WHAT THE EXERCISE ASKS => Print, word for word, every line from the beginning of the listing up to and including the line with "[38,163,175,177] certificate program". Pictures are to be excluded.

AVAILABLE DATA =>

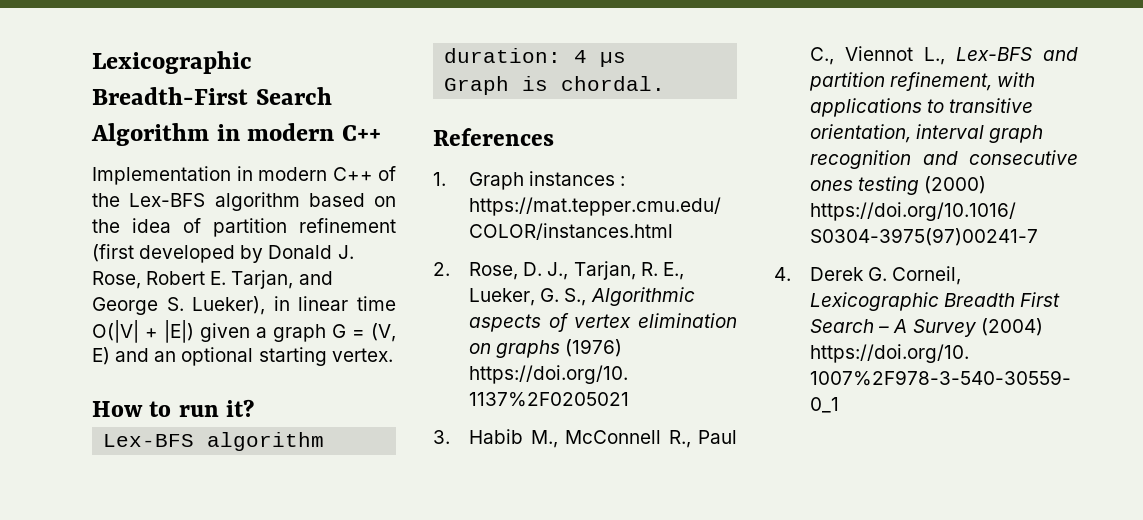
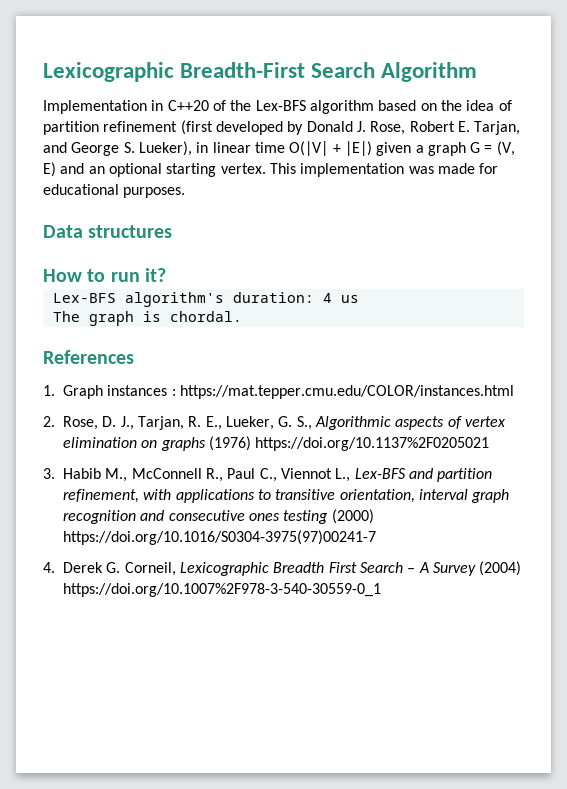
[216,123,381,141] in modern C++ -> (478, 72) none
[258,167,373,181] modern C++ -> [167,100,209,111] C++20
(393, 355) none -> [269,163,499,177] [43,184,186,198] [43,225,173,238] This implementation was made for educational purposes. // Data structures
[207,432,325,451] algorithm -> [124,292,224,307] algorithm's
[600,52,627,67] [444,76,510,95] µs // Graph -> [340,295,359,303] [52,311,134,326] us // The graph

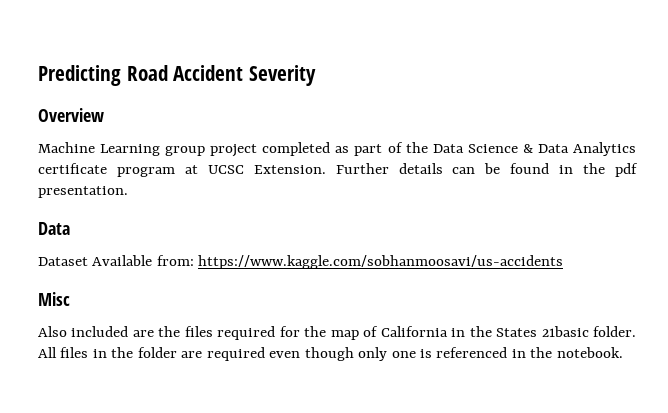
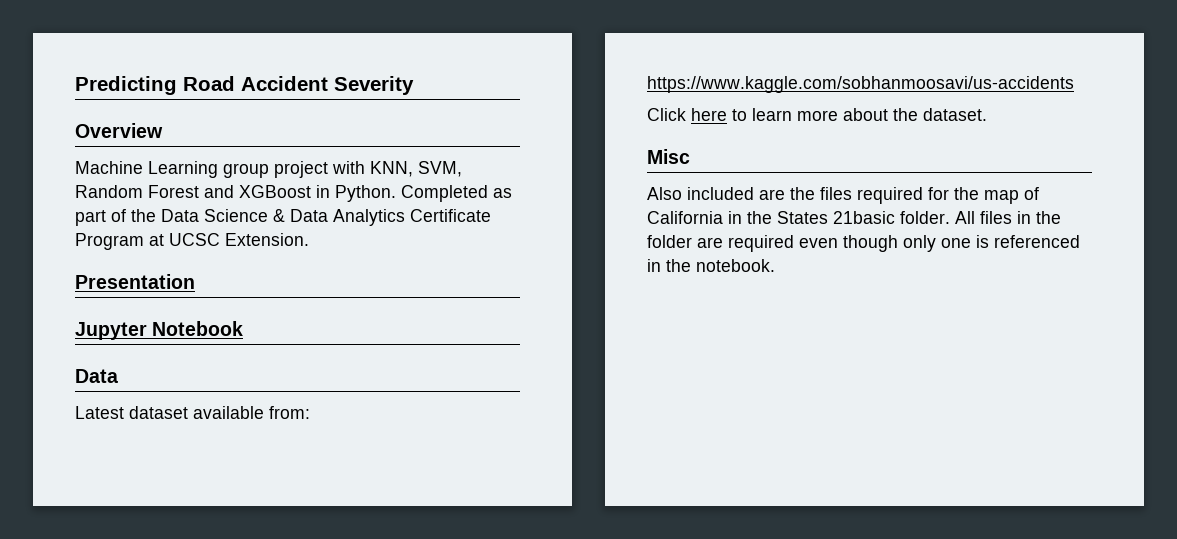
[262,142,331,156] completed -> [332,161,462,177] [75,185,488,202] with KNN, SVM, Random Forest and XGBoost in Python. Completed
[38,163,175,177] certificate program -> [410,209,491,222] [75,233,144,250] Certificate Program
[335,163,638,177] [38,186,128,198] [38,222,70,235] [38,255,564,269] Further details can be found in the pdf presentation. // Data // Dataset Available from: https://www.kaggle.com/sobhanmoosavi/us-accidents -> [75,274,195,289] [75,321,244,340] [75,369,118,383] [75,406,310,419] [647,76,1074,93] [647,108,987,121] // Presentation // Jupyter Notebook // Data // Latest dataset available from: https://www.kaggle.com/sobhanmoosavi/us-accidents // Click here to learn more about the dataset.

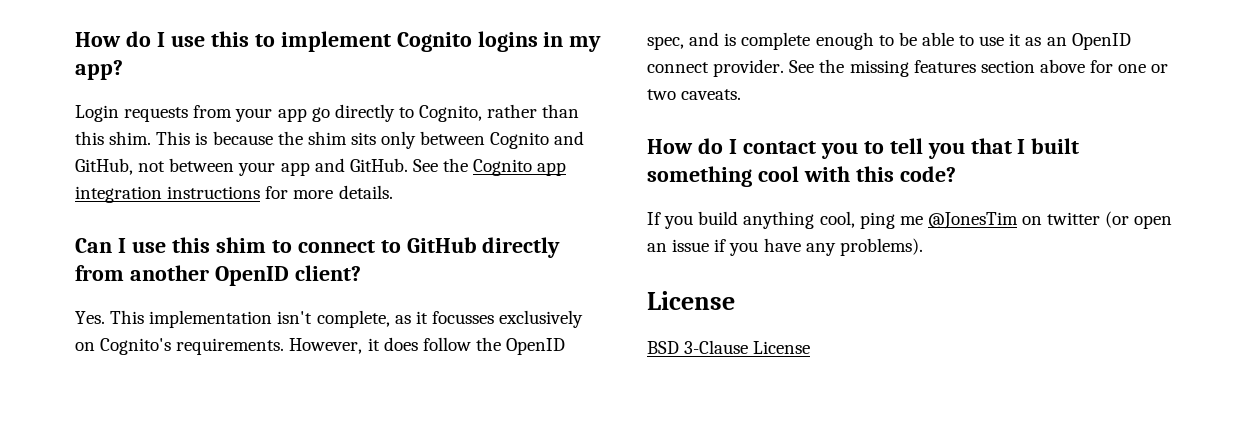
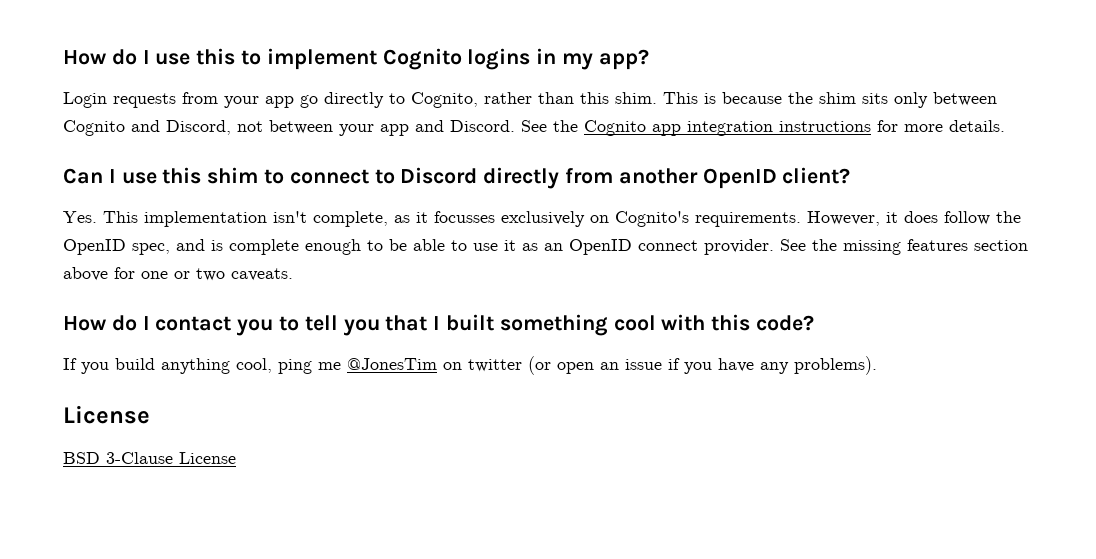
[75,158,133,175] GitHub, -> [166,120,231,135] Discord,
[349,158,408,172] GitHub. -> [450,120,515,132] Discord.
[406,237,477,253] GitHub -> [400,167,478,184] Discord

EXERCISE SOLUTION =>
[216,123,381,141] in modern C++ -> (478, 72) none
[258,167,373,181] modern C++ -> [167,100,209,111] C++20
(393, 355) none -> [269,163,499,177] [43,184,186,198] [43,225,173,238] This implementation was made for educational purposes. // Data structures
[207,432,325,451] algorithm -> [124,292,224,307] algorithm's
[600,52,627,67] [444,76,510,95] µs // Graph -> [340,295,359,303] [52,311,134,326] us // The graph

[262,142,331,156] completed -> [332,161,462,177] [75,185,488,202] with KNN, SVM, Random Forest and XGBoost in Python. Completed
[38,163,175,177] certificate program -> [410,209,491,222] [75,233,144,250] Certificate Program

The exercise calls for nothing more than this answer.